The EMA highlights that the required level of detail must be "specific, pertinent, relevant, not overstated and appropriate" to the proposed justification for redacting the information. The EMA also mentions certain conditions that must be must be satisfied by companies who wish to protect commercially confidential information. The following information must be demonstrated:

• Clear identification of the proposed information to be redacted;

• The innovative features within the context of public knowledge;

• The concerned information constitutes part of an on-going development programme; and

• How the disclosure of the concerned information could undermine the economic interest or competitive position of the owner of the information.

A request for additional information could be prompted by the EMA if the proposed justification is not considered to be sufficiently supported. If the justification is ultimately rejected by the EMA a specific justification code will be provided in the justification table.
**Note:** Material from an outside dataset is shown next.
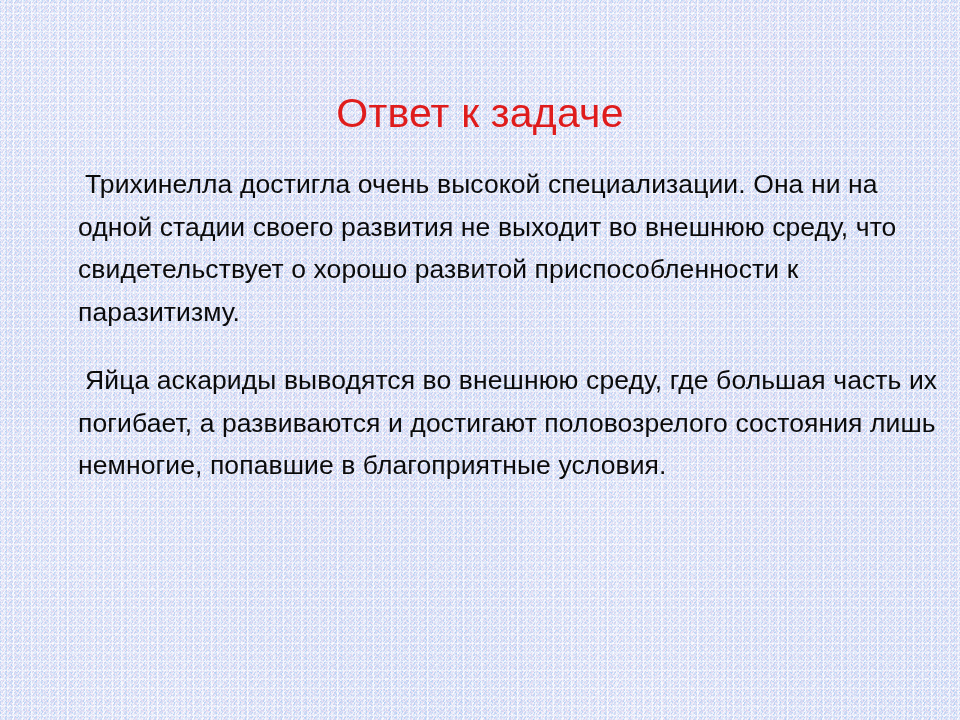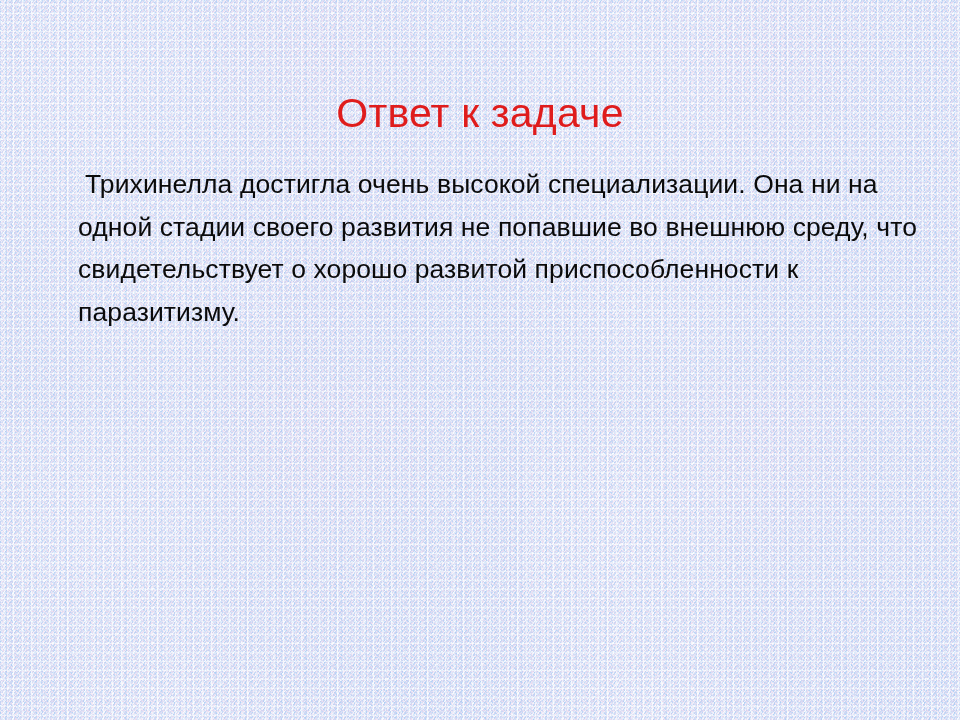"Трихинелла достигла очень высокой" p.para { text: попавшие -> выходит }
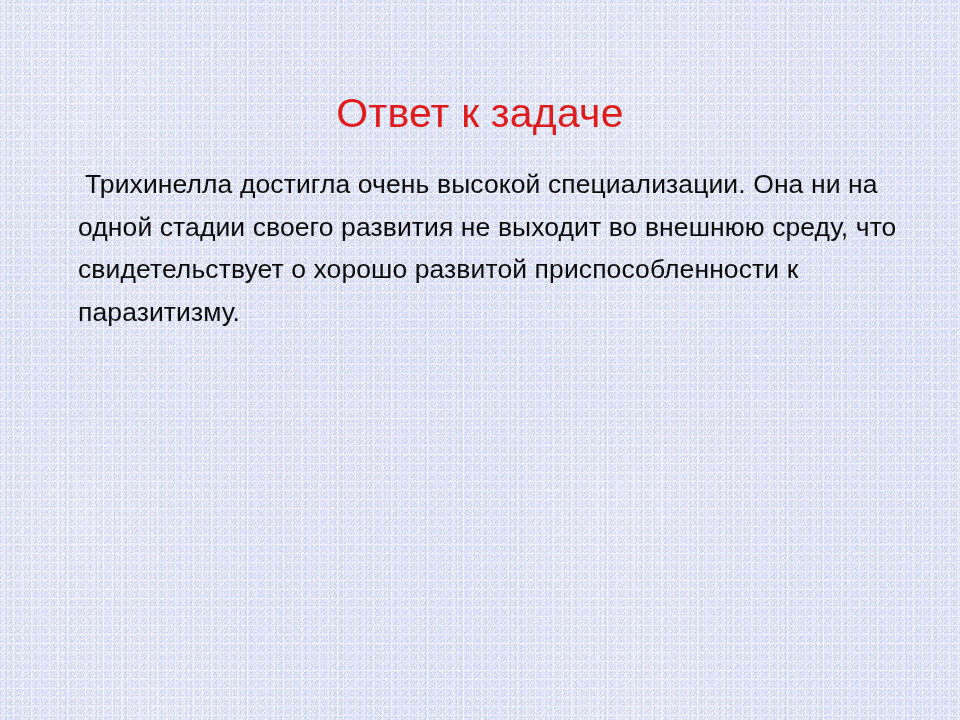"Яйца аскариды выводятся во внешнюю" p.para { html: none -> <p>Яйца аскариды выводятся во внешнюю среду, где большая часть их погибает, а развиваются и достигают половозрелого состояния лишь немногие, попавшие в благоприятные условия.</p> }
Anonymisation of clinical reports

Anonymisation methodologies such as masking, randomisation and generalisation could be deployed by companies in the anonymisation of personal data. Although the EMA does not require a specific technique for the purposes of the anonymisation of clinical reports it does recommend "randomisation and generalisation techniques […] in order to optimise the clinical usefulness of the information published". Companies must however demonstrate that anonymisation is achieved and  that: (i) singling out, linkability or inference after anonymisation is no longer possible; or (ii) an analysis on the re-identification of risk could be conducted.

The EMA also recommends steps that companies could follow in order to develop an anonymisation process. This includes:

1. Determination of direct identifiers and quasi-identifiers in the dataset (i.e the clinical reports);

2. Identification of possible adversaries and plausible attacks on the data;

3. Data utility considerations;

4. Determination of the risk of re-identification threshold;

5. Evaluation of the actual risk of re-identification;

6. Anonymisation methodology;

7. Documentation of the anonymisation methodology and process.

A report detailing the steps to be taken to achieve anonymisation must accompany the submission of the anonymised clinical reports. This report must outline the company's approach to the anonymisation of personal data.

Companies that fail to comply with the EMA Disclosure Policy could be subject to remedial action which is yet to be fully determined by the EMA.